Interview with Rosen attorney Mark Bower: Looking for Mr. Goodtar

June 23, 2005 10:51 pm by Gene Borio

In an exclusive interview with, Selma Rosen’s attorney Mark R. Bower said that despite last Monday’s directed verdict for B&W/ATC, he’s “not out of the tobacco business,” and is actively looking for “perfect” cases.

He said the news item that reported Judge Ute Wolff Lally had found Mrs. Rosen was not addicted was wrong. Mr. Bower said Judge Lally had found that Mrs. Rosen was addicted. However, the judge had “bought into” the idea that Mrs. Rosen could quit. She didn’t understand the concept of addiction, he said. And indeed, given the documented intensity of Mrs. Rosen’s addiction, it is hard to think of any drug or situation where an addicted person would go to greater lengths in order to quit. Apparently Judge Lally’s definition of addiction is that it is a behavior that is flatly impossible to quit.

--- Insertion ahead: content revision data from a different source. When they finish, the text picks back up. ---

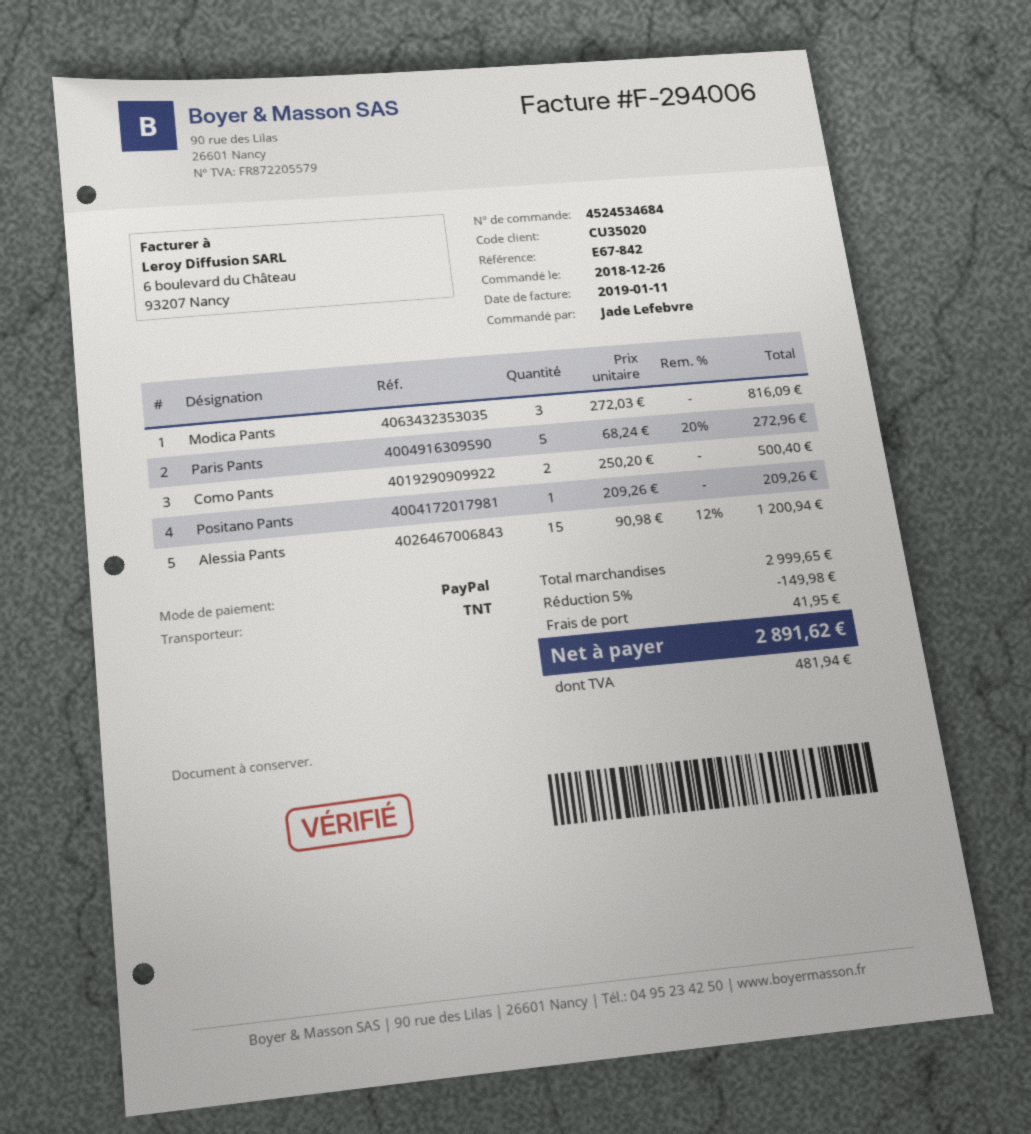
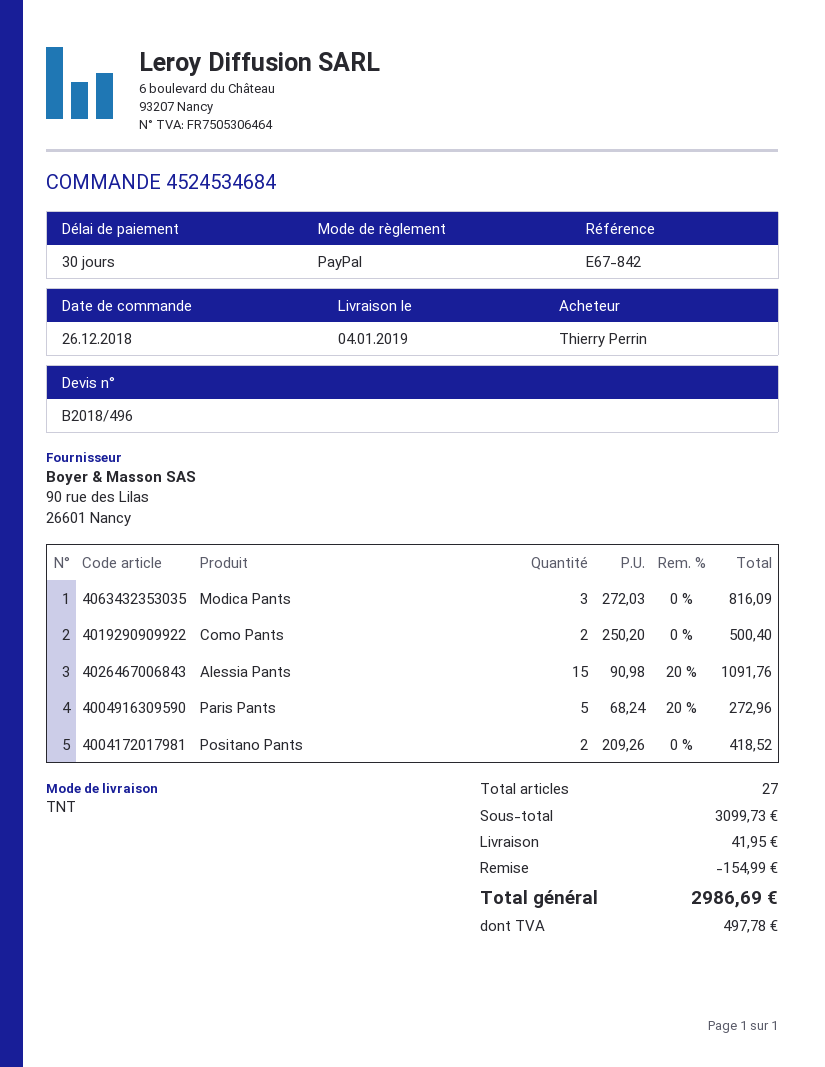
ordered by: Jade Lefebvre -> Thierry Perrin
Positano Pants: 1 x 209.26 = 209.26 -> 2 x 209.26 = 418.52
Alessia Pants: 15 x 90.98 - 12% = 1200.94 -> 15 x 90.98 - 20% = 1091.76
subtotal: 2999.65 -> 3099.73
discount: 149.98 -> 154.99
tax: 481.94 -> 497.78
total: 2891.62 -> 2986.69

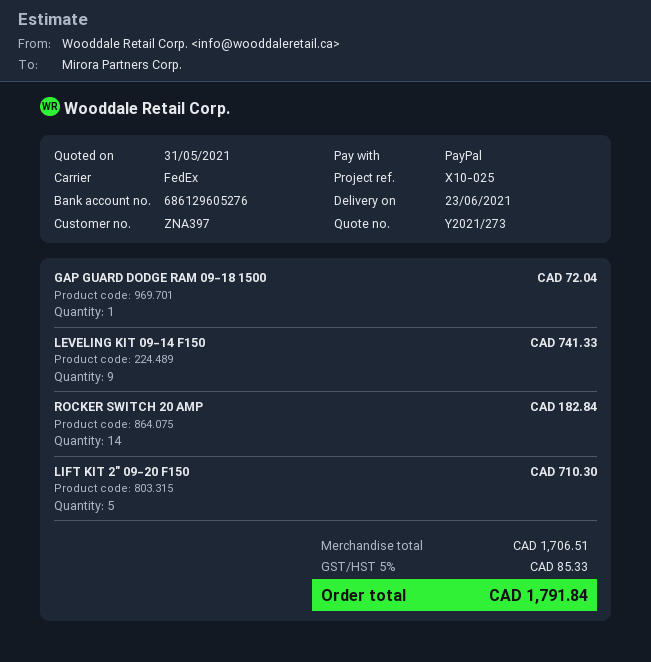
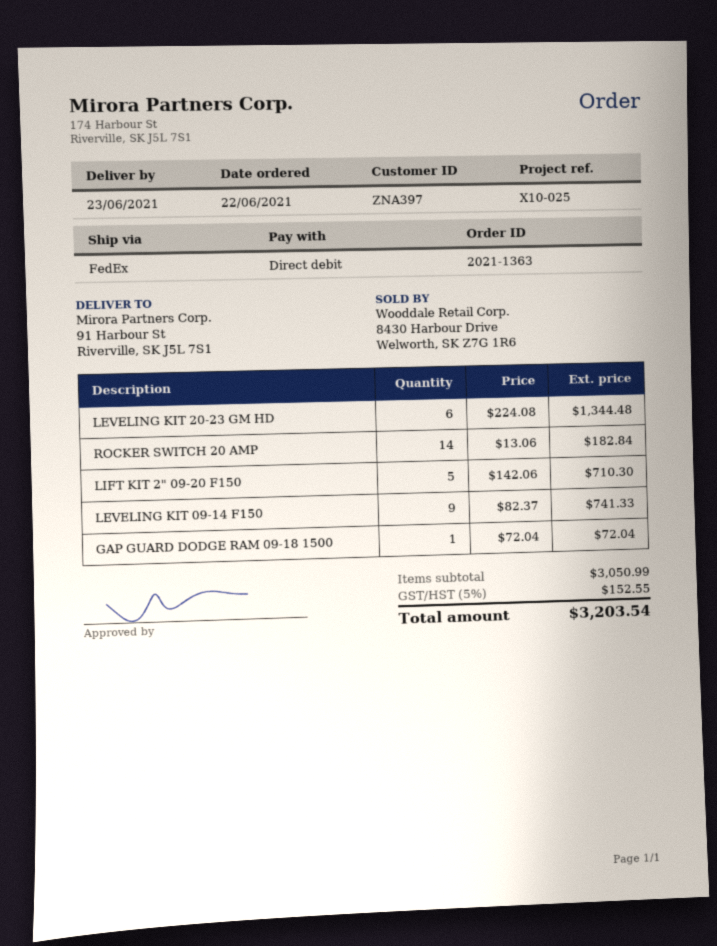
payment method: PayPal -> direct debit
LEVELING KIT 20-23 GM HD: none -> 6 for 1344.48
subtotal: 1706.51 -> 3050.99
tax: 5% = 85.33 -> 5% = 152.55
total: 1791.84 -> 3203.54

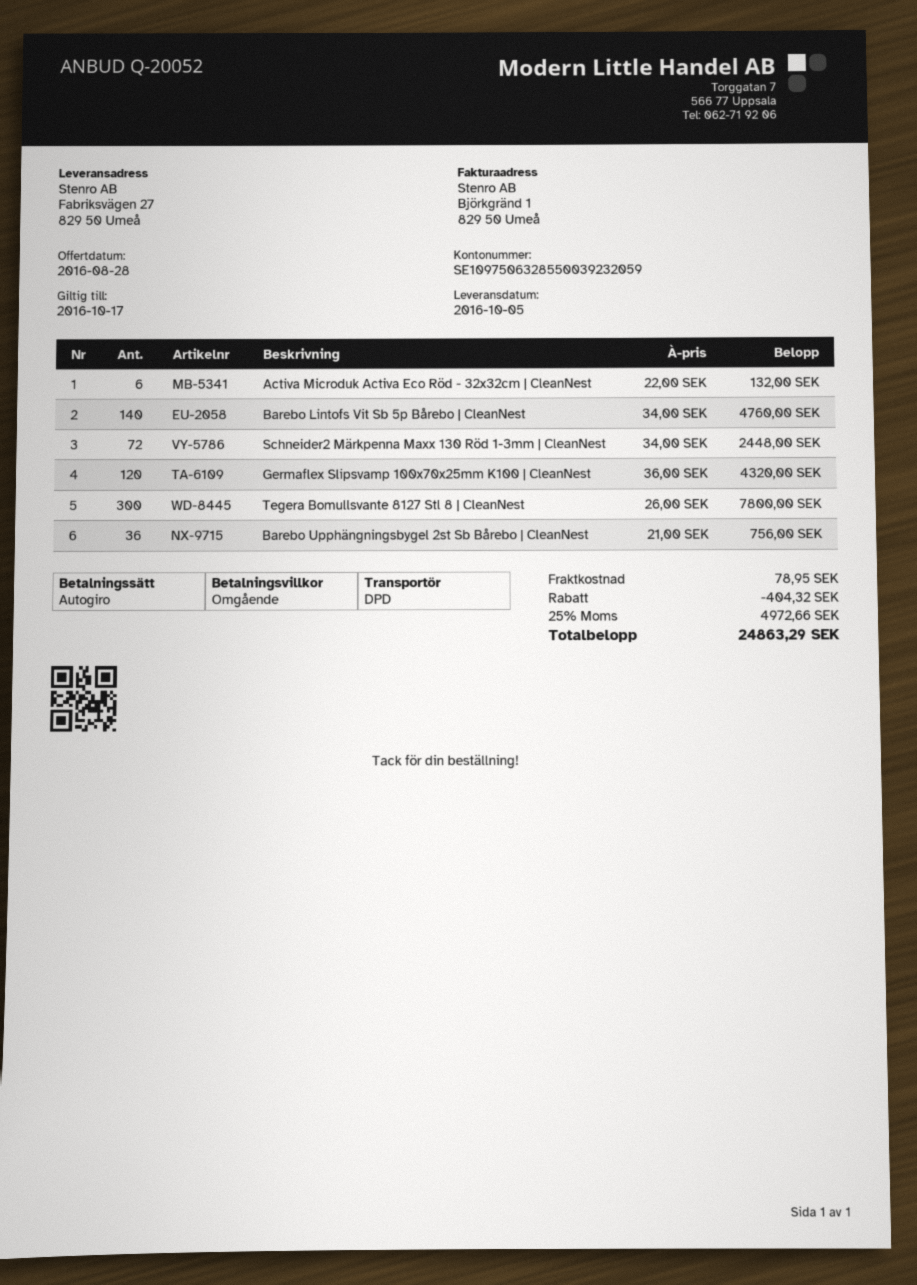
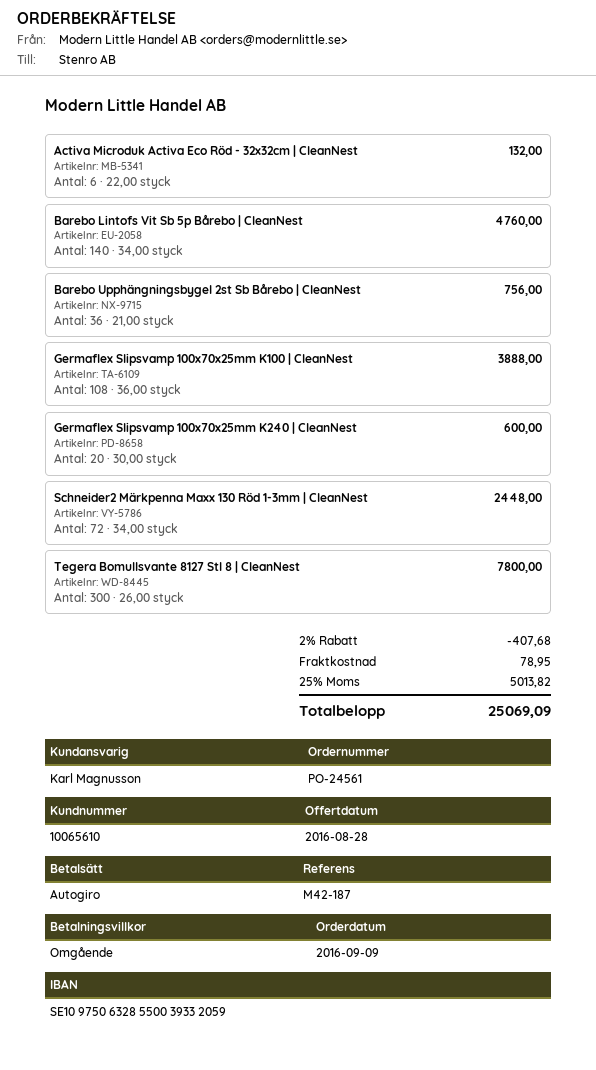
bank account: SE1097506328550039232059 -> SE1097506328550039332059
Germaflex Slipsvamp 100x70x25mm K100 | CleanNest: 120 x 36.00 = 4320.00 -> 108 x 36.00 = 3888.00
Germaflex Slipsvamp 100x70x25mm K240 | CleanNest: none -> 20 x 30.00 = 600.00
discount: 404.32 -> 407.68
tax: 25% = 4972.66 -> 25% = 5013.82
total: 24863.29 -> 25069.09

An RJR press release summed up the verdict this way:

Justice Lally found the plaintiffs had offered insufficient evidence that Rosen could not quit smoking and that, because of her indifference to warnings she later received regarding the health risks of smoking, an earlier warning about the risks of smoking would not have made any difference on her decision to smoke.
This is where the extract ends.